Web interface edit records
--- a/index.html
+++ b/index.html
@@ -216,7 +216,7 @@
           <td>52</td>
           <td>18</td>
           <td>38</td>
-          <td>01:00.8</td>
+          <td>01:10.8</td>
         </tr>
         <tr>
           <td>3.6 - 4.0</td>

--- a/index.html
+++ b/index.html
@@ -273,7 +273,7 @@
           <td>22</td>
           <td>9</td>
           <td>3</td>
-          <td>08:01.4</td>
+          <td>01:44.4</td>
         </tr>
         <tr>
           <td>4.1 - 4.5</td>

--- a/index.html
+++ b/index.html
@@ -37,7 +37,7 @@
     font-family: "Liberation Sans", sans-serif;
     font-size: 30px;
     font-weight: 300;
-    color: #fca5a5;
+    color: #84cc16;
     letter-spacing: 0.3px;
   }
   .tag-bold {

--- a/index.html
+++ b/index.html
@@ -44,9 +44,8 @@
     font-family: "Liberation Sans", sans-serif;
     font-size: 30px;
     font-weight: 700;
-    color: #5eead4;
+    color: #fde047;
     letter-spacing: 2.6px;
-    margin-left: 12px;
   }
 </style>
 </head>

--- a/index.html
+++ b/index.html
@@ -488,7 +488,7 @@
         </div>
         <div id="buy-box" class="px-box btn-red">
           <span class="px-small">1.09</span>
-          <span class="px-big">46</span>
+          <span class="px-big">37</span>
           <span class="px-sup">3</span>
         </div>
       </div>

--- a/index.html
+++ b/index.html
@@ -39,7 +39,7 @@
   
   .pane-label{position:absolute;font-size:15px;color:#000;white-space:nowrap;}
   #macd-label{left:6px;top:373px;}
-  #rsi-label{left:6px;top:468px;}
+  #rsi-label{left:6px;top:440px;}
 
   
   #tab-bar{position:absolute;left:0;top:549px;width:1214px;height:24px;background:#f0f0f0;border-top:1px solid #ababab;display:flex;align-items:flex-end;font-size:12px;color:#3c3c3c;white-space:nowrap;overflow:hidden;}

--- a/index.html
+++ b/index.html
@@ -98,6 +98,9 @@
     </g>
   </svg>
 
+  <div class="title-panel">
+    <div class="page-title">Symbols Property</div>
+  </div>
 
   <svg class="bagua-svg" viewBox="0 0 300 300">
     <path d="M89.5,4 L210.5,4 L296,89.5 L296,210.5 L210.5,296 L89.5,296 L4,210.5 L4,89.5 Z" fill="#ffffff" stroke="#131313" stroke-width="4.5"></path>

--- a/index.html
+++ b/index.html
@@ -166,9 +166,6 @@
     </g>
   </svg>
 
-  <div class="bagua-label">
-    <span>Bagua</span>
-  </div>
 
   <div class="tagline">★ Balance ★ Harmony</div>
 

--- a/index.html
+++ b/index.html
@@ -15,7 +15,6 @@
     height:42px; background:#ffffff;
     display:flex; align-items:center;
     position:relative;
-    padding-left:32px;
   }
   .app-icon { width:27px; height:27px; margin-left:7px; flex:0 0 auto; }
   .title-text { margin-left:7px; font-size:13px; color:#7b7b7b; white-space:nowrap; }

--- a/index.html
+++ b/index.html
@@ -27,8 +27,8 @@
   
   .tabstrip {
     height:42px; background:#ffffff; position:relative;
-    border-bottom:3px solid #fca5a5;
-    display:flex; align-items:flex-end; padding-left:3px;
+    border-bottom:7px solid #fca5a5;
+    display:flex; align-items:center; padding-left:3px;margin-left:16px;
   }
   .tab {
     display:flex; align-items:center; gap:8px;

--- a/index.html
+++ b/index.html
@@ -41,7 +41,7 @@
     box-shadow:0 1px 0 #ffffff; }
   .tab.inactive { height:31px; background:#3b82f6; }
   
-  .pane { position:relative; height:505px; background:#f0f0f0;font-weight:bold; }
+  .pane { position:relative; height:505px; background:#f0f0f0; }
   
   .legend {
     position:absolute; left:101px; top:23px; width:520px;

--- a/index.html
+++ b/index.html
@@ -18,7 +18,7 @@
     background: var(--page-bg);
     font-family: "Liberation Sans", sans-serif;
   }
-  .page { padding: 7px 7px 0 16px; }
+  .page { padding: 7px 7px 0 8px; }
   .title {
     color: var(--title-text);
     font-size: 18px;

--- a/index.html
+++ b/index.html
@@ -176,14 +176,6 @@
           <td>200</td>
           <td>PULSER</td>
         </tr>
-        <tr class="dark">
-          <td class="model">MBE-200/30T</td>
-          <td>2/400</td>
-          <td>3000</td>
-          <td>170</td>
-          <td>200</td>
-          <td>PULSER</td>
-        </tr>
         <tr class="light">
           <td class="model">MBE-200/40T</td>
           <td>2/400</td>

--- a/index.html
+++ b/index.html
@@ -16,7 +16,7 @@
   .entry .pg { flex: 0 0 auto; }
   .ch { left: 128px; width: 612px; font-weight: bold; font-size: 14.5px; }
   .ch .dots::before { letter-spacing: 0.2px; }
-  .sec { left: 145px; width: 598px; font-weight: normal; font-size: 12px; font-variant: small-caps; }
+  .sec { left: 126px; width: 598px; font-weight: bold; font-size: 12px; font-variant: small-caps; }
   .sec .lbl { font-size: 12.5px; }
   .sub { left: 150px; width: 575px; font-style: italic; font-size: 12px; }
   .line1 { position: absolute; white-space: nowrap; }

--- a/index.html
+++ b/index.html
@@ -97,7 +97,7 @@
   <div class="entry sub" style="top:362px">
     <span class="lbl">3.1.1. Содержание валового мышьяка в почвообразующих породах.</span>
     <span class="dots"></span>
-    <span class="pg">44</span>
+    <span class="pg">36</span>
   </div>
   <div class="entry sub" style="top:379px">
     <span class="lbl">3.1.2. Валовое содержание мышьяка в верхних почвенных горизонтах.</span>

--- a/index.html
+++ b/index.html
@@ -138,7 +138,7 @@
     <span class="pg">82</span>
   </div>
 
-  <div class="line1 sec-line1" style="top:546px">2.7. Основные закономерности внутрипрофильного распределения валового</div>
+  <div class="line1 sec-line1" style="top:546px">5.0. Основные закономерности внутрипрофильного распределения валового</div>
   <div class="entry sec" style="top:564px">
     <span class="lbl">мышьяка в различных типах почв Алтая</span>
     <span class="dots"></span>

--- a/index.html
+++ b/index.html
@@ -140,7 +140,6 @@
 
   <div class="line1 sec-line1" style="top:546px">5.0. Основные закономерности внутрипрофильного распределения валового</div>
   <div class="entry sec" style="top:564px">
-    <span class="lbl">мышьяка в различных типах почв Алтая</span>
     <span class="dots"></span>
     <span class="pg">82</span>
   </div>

**Your objective**.
The response should consist of every record, written out exactly as given.

**Solution to this problem**.
--- a/index.html
+++ b/index.html
@@ -216,7 +216,7 @@
           <td>52</td>
           <td>18</td>
           <td>38</td>
-          <td>01:00.8</td>
+          <td>01:10.8</td>
         </tr>
         <tr>
           <td>3.6 - 4.0</td>

--- a/index.html
+++ b/index.html
@@ -273,7 +273,7 @@
           <td>22</td>
           <td>9</td>
           <td>3</td>
-          <td>08:01.4</td>
+          <td>01:44.4</td>
         </tr>
         <tr>
           <td>4.1 - 4.5</td>

--- a/index.html
+++ b/index.html
@@ -37,7 +37,7 @@
     font-family: "Liberation Sans", sans-serif;
     font-size: 30px;
     font-weight: 300;
-    color: #fca5a5;
+    color: #84cc16;
     letter-spacing: 0.3px;
   }
   .tag-bold {

--- a/index.html
+++ b/index.html
@@ -44,9 +44,8 @@
     font-family: "Liberation Sans", sans-serif;
     font-size: 30px;
     font-weight: 700;
-    color: #5eead4;
+    color: #fde047;
     letter-spacing: 2.6px;
-    margin-left: 12px;
   }
 </style>
 </head>

--- a/index.html
+++ b/index.html
@@ -488,7 +488,7 @@
         </div>
         <div id="buy-box" class="px-box btn-red">
           <span class="px-small">1.09</span>
-          <span class="px-big">46</span>
+          <span class="px-big">37</span>
           <span class="px-sup">3</span>
         </div>
       </div>

--- a/index.html
+++ b/index.html
@@ -39,7 +39,7 @@
   
   .pane-label{position:absolute;font-size:15px;color:#000;white-space:nowrap;}
   #macd-label{left:6px;top:373px;}
-  #rsi-label{left:6px;top:468px;}
+  #rsi-label{left:6px;top:440px;}
 
   
   #tab-bar{position:absolute;left:0;top:549px;width:1214px;height:24px;background:#f0f0f0;border-top:1px solid #ababab;display:flex;align-items:flex-end;font-size:12px;color:#3c3c3c;white-space:nowrap;overflow:hidden;}

--- a/index.html
+++ b/index.html
@@ -98,6 +98,9 @@
     </g>
   </svg>
 
+  <div class="title-panel">
+    <div class="page-title">Symbols Property</div>
+  </div>
 
   <svg class="bagua-svg" viewBox="0 0 300 300">
     <path d="M89.5,4 L210.5,4 L296,89.5 L296,210.5 L210.5,296 L89.5,296 L4,210.5 L4,89.5 Z" fill="#ffffff" stroke="#131313" stroke-width="4.5"></path>

--- a/index.html
+++ b/index.html
@@ -166,9 +166,6 @@
     </g>
   </svg>
 
-  <div class="bagua-label">
-    <span>Bagua</span>
-  </div>
 
   <div class="tagline">★ Balance ★ Harmony</div>
 

--- a/index.html
+++ b/index.html
@@ -15,7 +15,6 @@
     height:42px; background:#ffffff;
     display:flex; align-items:center;
     position:relative;
-    padding-left:32px;
   }
   .app-icon { width:27px; height:27px; margin-left:7px; flex:0 0 auto; }
   .title-text { margin-left:7px; font-size:13px; color:#7b7b7b; white-space:nowrap; }

--- a/index.html
+++ b/index.html
@@ -27,8 +27,8 @@
   
   .tabstrip {
     height:42px; background:#ffffff; position:relative;
-    border-bottom:3px solid #fca5a5;
-    display:flex; align-items:flex-end; padding-left:3px;
+    border-bottom:7px solid #fca5a5;
+    display:flex; align-items:center; padding-left:3px;margin-left:16px;
   }
   .tab {
     display:flex; align-items:center; gap:8px;

--- a/index.html
+++ b/index.html
@@ -41,7 +41,7 @@
     box-shadow:0 1px 0 #ffffff; }
   .tab.inactive { height:31px; background:#3b82f6; }
   
-  .pane { position:relative; height:505px; background:#f0f0f0;font-weight:bold; }
+  .pane { position:relative; height:505px; background:#f0f0f0; }
   
   .legend {
     position:absolute; left:101px; top:23px; width:520px;

--- a/index.html
+++ b/index.html
@@ -18,7 +18,7 @@
     background: var(--page-bg);
     font-family: "Liberation Sans", sans-serif;
   }
-  .page { padding: 7px 7px 0 16px; }
+  .page { padding: 7px 7px 0 8px; }
   .title {
     color: var(--title-text);
     font-size: 18px;

--- a/index.html
+++ b/index.html
@@ -176,14 +176,6 @@
           <td>200</td>
           <td>PULSER</td>
         </tr>
-        <tr class="dark">
-          <td class="model">MBE-200/30T</td>
-          <td>2/400</td>
-          <td>3000</td>
-          <td>170</td>
-          <td>200</td>
-          <td>PULSER</td>
-        </tr>
         <tr class="light">
           <td class="model">MBE-200/40T</td>
           <td>2/400</td>

--- a/index.html
+++ b/index.html
@@ -16,7 +16,7 @@
   .entry .pg { flex: 0 0 auto; }
   .ch { left: 128px; width: 612px; font-weight: bold; font-size: 14.5px; }
   .ch .dots::before { letter-spacing: 0.2px; }
-  .sec { left: 145px; width: 598px; font-weight: normal; font-size: 12px; font-variant: small-caps; }
+  .sec { left: 126px; width: 598px; font-weight: bold; font-size: 12px; font-variant: small-caps; }
   .sec .lbl { font-size: 12.5px; }
   .sub { left: 150px; width: 575px; font-style: italic; font-size: 12px; }
   .line1 { position: absolute; white-space: nowrap; }

--- a/index.html
+++ b/index.html
@@ -97,7 +97,7 @@
   <div class="entry sub" style="top:362px">
     <span class="lbl">3.1.1. Содержание валового мышьяка в почвообразующих породах.</span>
     <span class="dots"></span>
-    <span class="pg">44</span>
+    <span class="pg">36</span>
   </div>
   <div class="entry sub" style="top:379px">
     <span class="lbl">3.1.2. Валовое содержание мышьяка в верхних почвенных горизонтах.</span>

--- a/index.html
+++ b/index.html
@@ -138,7 +138,7 @@
     <span class="pg">82</span>
   </div>
 
-  <div class="line1 sec-line1" style="top:546px">2.7. Основные закономерности внутрипрофильного распределения валового</div>
+  <div class="line1 sec-line1" style="top:546px">5.0. Основные закономерности внутрипрофильного распределения валового</div>
   <div class="entry sec" style="top:564px">
     <span class="lbl">мышьяка в различных типах почв Алтая</span>
     <span class="dots"></span>

--- a/index.html
+++ b/index.html
@@ -140,7 +140,6 @@
 
   <div class="line1 sec-line1" style="top:546px">5.0. Основные закономерности внутрипрофильного распределения валового</div>
   <div class="entry sec" style="top:564px">
-    <span class="lbl">мышьяка в различных типах почв Алтая</span>
     <span class="dots"></span>
     <span class="pg">82</span>
   </div>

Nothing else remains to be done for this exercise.